# MATERIAL PROVIDED:
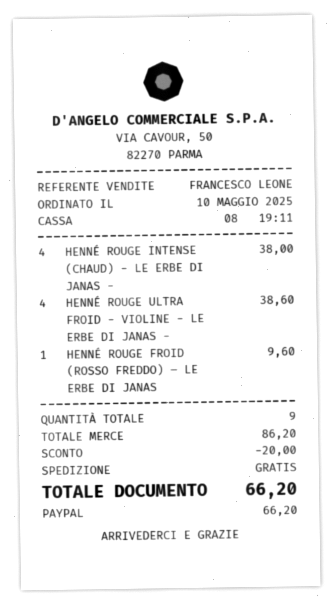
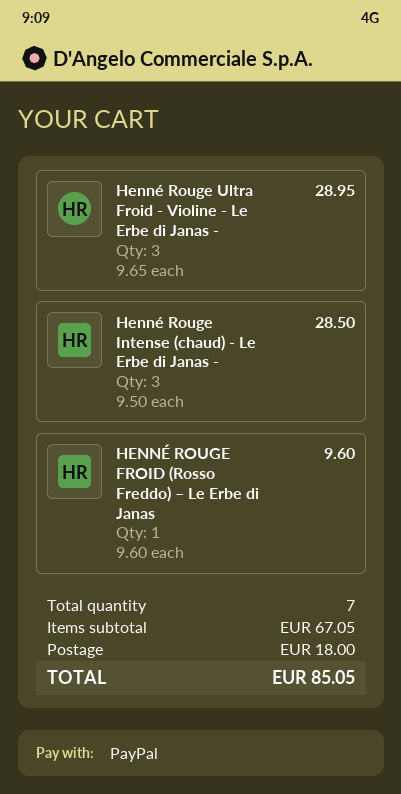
HENNÉ ROUGE INTENSE (CHAUD) - LE ERBE DI JANAS -: 4 for 38.00 -> 3 for 28.50
HENNÉ ROUGE ULTRA FROID - VIOLINE - LE ERBE DI JANAS -: 4 for 38.60 -> 3 for 28.95
total quantity: 9 -> 7
subtotal: 86.20 -> 67.05
discount: 20.00 -> none
shipping: 0.00 -> 18.00
total: 66.20 -> 85.05

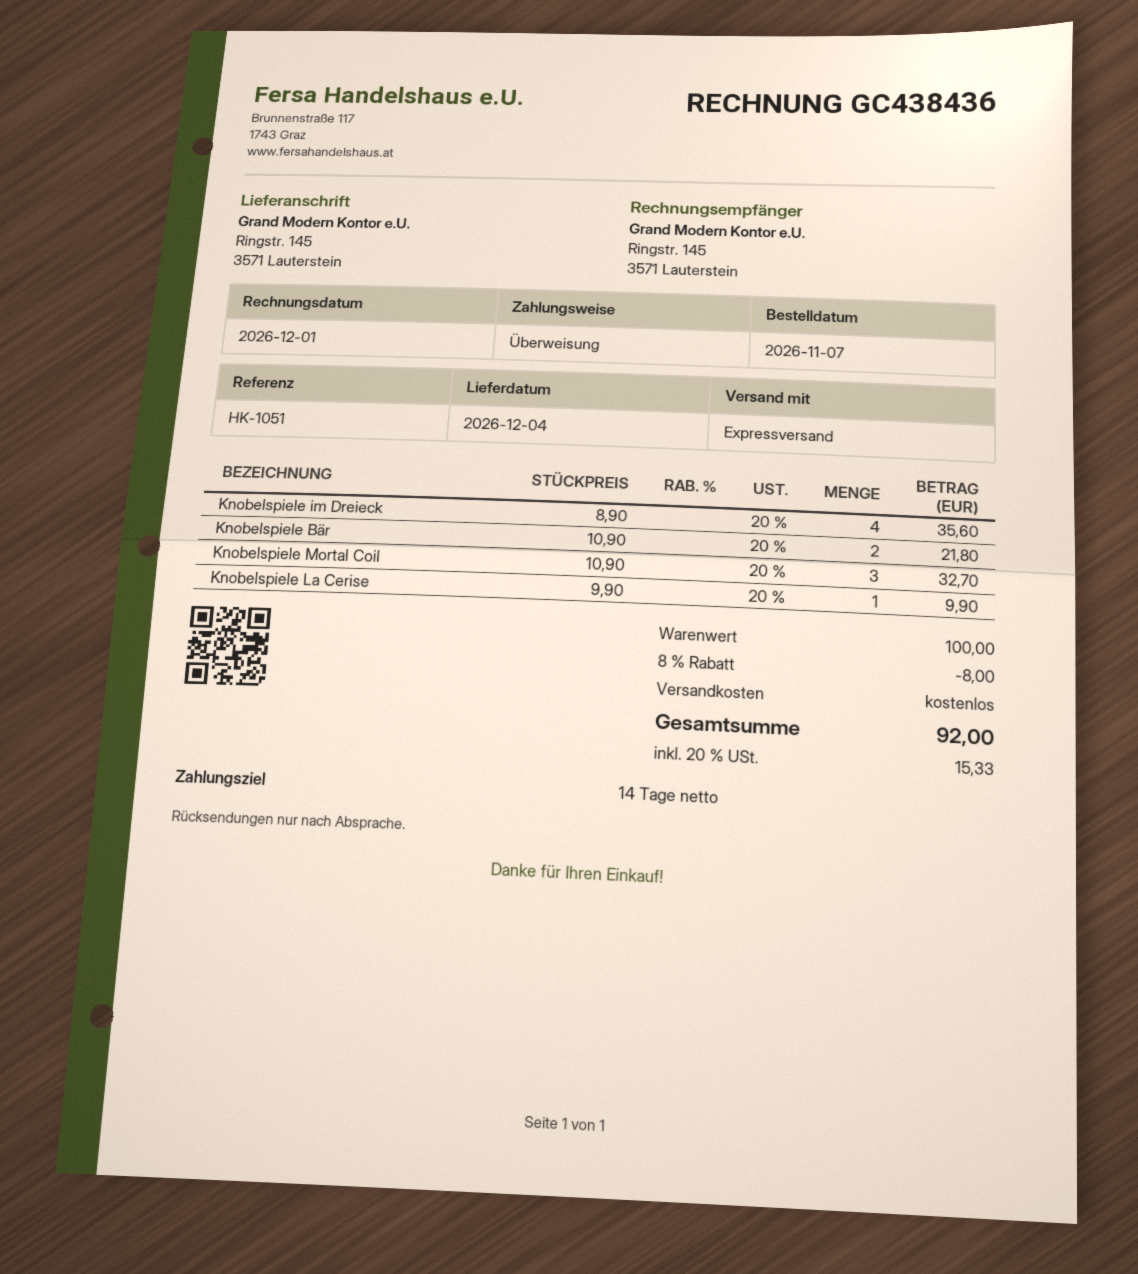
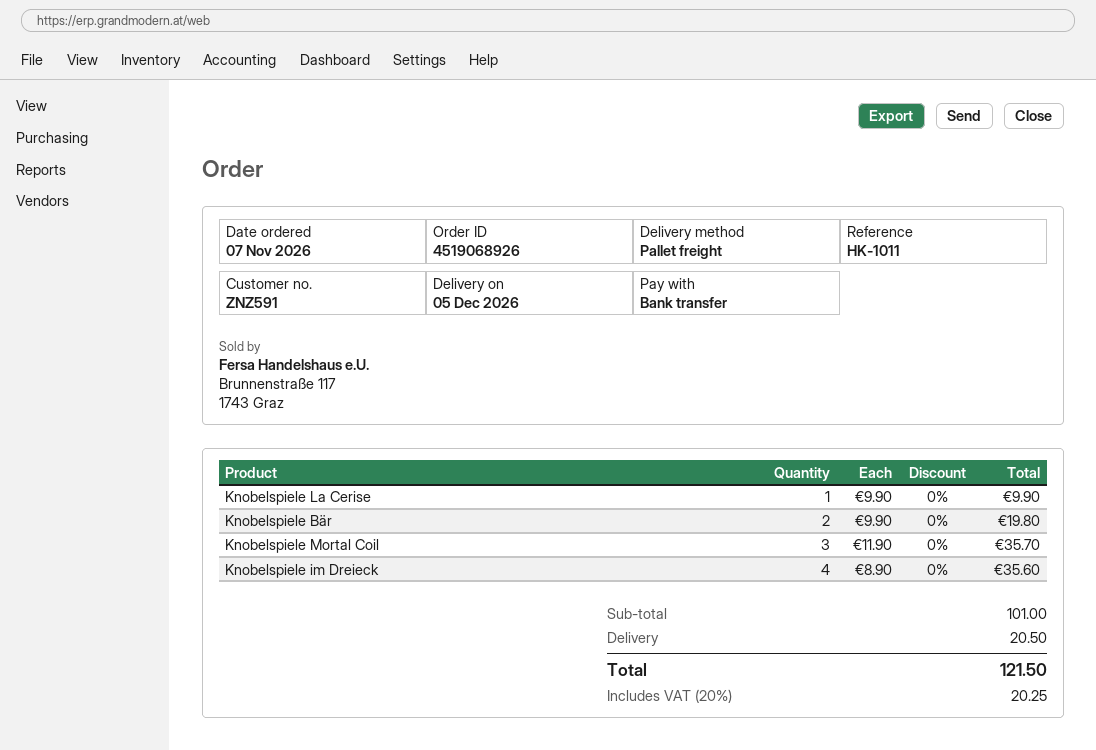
delivery date: 2026-12-04 -> 2026-12-05
reference: HK-1051 -> HK-1011
shipping method: express -> pallet freight
Knobelspiele Bär: 2 x 10.90 = 21.80 -> 2 x 9.90 = 19.80
Knobelspiele Mortal Coil: 3 x 10.90 = 32.70 -> 3 x 11.90 = 35.70
subtotal: 100.00 -> 101.00
discount: 8% = 8.00 -> none
shipping: 0.00 -> 20.50
tax: 20% = 15.33 -> 20% = 20.25
total: 92.00 -> 121.50

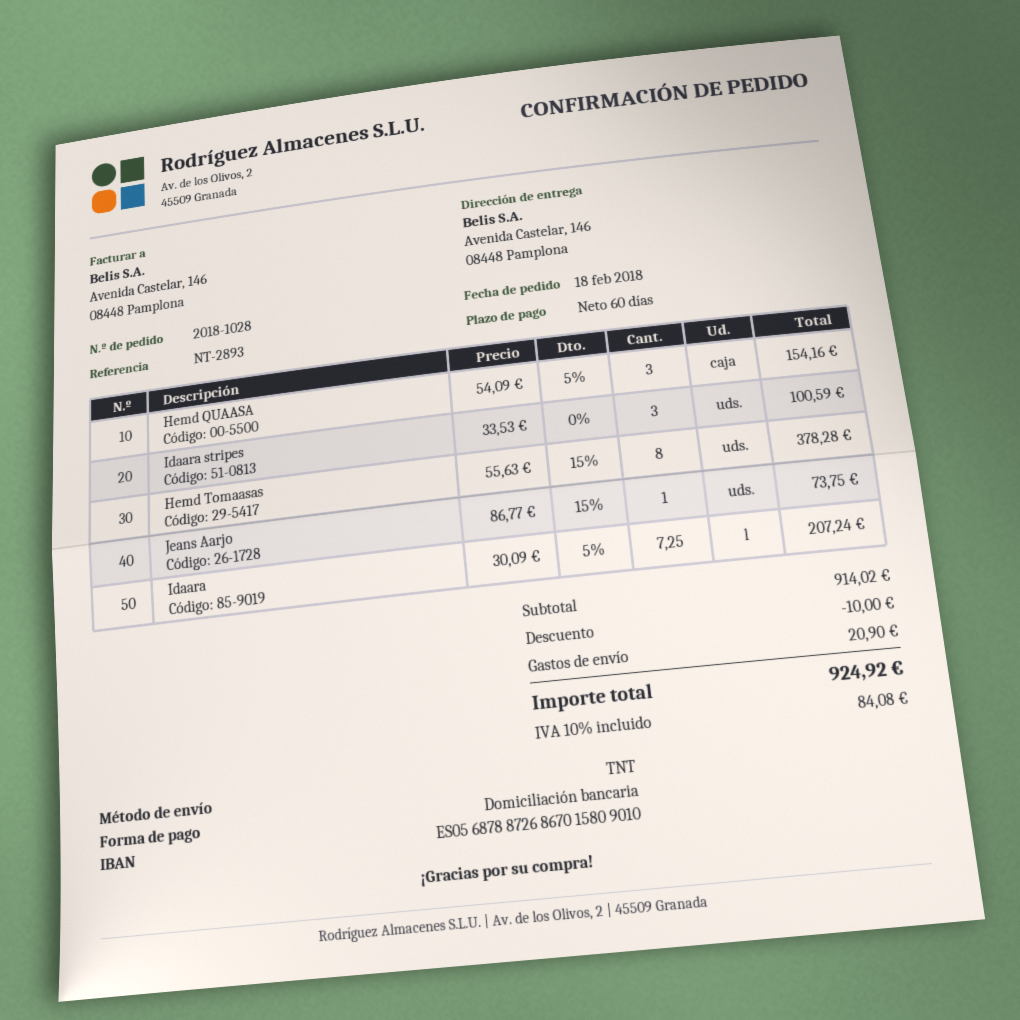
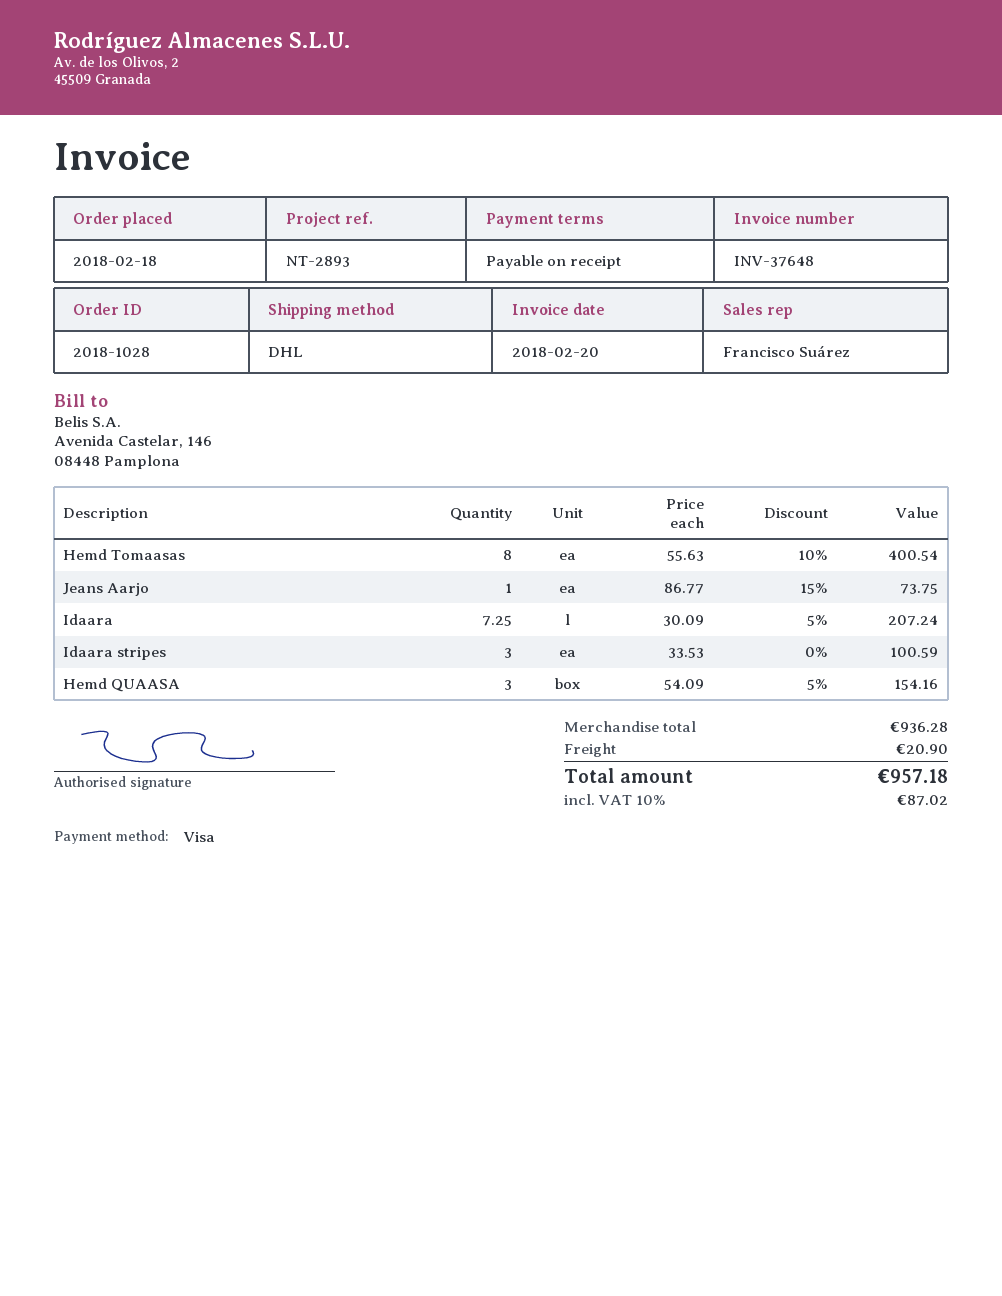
payment terms: 60 days -> on receipt
payment method: direct debit -> Visa
shipping method: TNT -> DHL
Hemd Tomaasas: 8 x 55.63 - 15% = 378.28 -> 8 x 55.63 - 10% = 400.54
subtotal: 914.02 -> 936.28
discount: 10.00 -> none
tax: 10% = 84.08 -> 10% = 87.02
total: 924.92 -> 957.18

# EXERCISE BRIEF:
If a line of the material contains the word "JANAS", pick it out and copy it.

# EXERCISE RESPONSE:
HENNÉ ROUGE INTENSE (CHAUD) - LE ERBE DI JANAS -: 4 for 38.00 -> 3 for 28.50
HENNÉ ROUGE ULTRA FROID - VIOLINE - LE ERBE DI JANAS -: 4 for 38.60 -> 3 for 28.95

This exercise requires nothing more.